Temos casos clássicos desse tipo no futebol brasileiro. O mais lendário é o que se deu entre Palmeiras e Parmalat. O acerto teve início em 1992 e durou oito anos, até 2000. O time paulista estava em uma fila de anos sem vencer nada. Quando a multinacional italiana fechou com a equipe, trouxe grandes revelações do futebol e gente que já tinha quilometragem e experiência. Montou uma máquina.

Após 17 anos de sofrimento, os palmeirenses levantaram novamente uma taça. Vestiram a camisa verde, que passou a ser listrada verticalmente com branco, nomes como Evair, Edmundo, César Sampaio, Zinho, Rivaldo, Marquinhos, Djalminha, Luizão, Edílson, Roberto Carlos... Um time que ainda hoje é lembrado com saudosismo pelo agora sofrido torcedor alviverde. Craques e mais craques, títulos e mais títulos para o Palmeiras.


A relação entre o Flamengo e a Petrobras também merece destaque. Embora nesse caso não possamos responsabilizar a empresa pelo início do sucesso rubro-negro como no caso palmeirense. A Lubrax apareceu pela primeira vez na camisa flamenguista em 1984. Ou seja, o período áureo do time carioca começou antes da marca estampar a camisa. Mas é inegável que a estabilidade de um patrocinador por 25 anos, já que a parceria só terminou em 2009, foi fundamental para garantir planejamento e títulos à equipe de maior torcida no Brasil.

Encerra-se no final de 2014 uma parceria desse tipo entre Fluminense e Unimed. O convênio médico teve seu logotipo estampado pela primeira vez na camisa das Laranjeiras em 1999. Naquele momento, o time estava no fundo do poço, disputando o Campeonato Brasileiro da Terceira Divisão.

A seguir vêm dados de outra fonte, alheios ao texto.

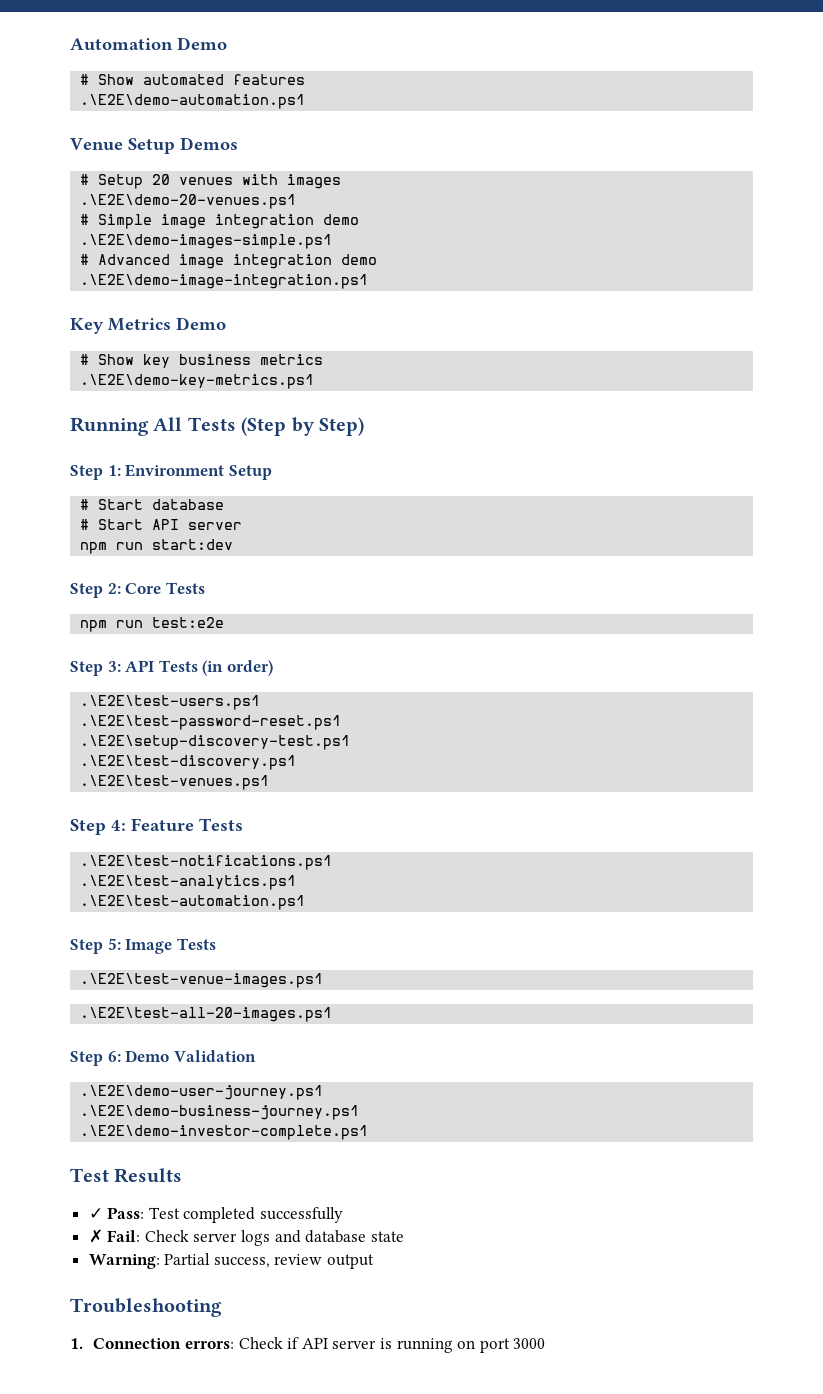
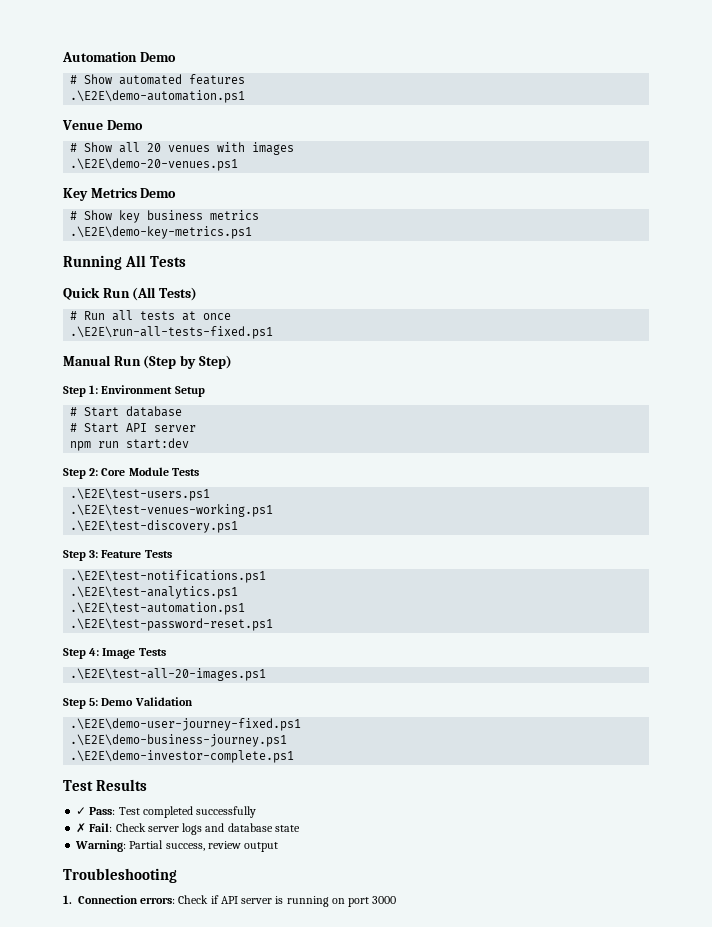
- Venue Setup Demos
- # Setup 20 venues with images
+ Venue Demo
+ # Show all 20 venues with images
- # Simple image integration demo
- .\E2E\demo-images-simple.ps1
- # Advanced image integration demo
- .\E2E\demo-image-integration.ps1
- Running All Tests (Step by Step)
+ Running All Tests
+ Quick Run (All Tests)
+ # Run all tests at once
+ .\E2E\run-all-tests-fixed.ps1
+ Manual Run (Step by Step)
- Step 2: Core Tests
- npm run test:e2e
+ Step 2: Core Module Tests
+ .\E2E\test-users.ps1
+ .\E2E\test-venues-working.ps1
+ .\E2E\test-discovery.ps1
- Step 3: API Tests (in order)
- .\E2E\test-users.ps1
- .\E2E\test-password-reset.ps1
- .\E2E\setup-discovery-test.ps1
- .\E2E\test-discovery.ps1
- .\E2E\test-venues.ps1
- Step 4: Feature Tests
+ Step 3: Feature Tests
- Step 5: Image Tests
+ .\E2E\test-password-reset.ps1
+ Step 4: Image Tests
- .\E2E\test-venue-images.ps1
- Step 6: Demo Validation
+ Step 5: Demo Validation
- .\E2E\demo-user-journey.ps1
+ .\E2E\demo-user-journey-fixed.ps1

O investimento da Unimed foi fundamental para que o tricolor saísse de lá e vencesse dois Brasileirões (2010 e 2012), uma Copa do Brasil (2007) e chegasse muito perto do maior sonho de seu torcedor, a Libertadores da América – foi finalista em 2008 e perdeu a final nos pênaltis para o equatoriano LDU.

Desenha-se um futuro de vacas magras para o Fluminense. Oito atletas de peso no elenco recebem parte de sua grana pela Unimed e serão notificados que agora será por conta da diretoria tricolor: Fred, Conca, Henrique, Rafael Sobis, Walter, Jean, Wagner e Cícero. Todos já devem estar com as malas prontas. Se com esses caras já não estava fácil para o Flu, imagine sem.

É claro que toda parceria longa tem seus desgastes e o caso entre Unimed e Fluminense não era diferente. Mas, cá entre nós, contar com um parceiro estável e que não irá falhar com sua responsabilidade financeira tem muito mais pontos positivos que negativos. Por isso que grande parte da torcida tricolor lamenta o fim do acordo de 15 anos. Como eu disse anteriormente, um parceiro assim é o sonho do torcedor de todos os times do Brasil. E o sonho tricolor chegou ao fim.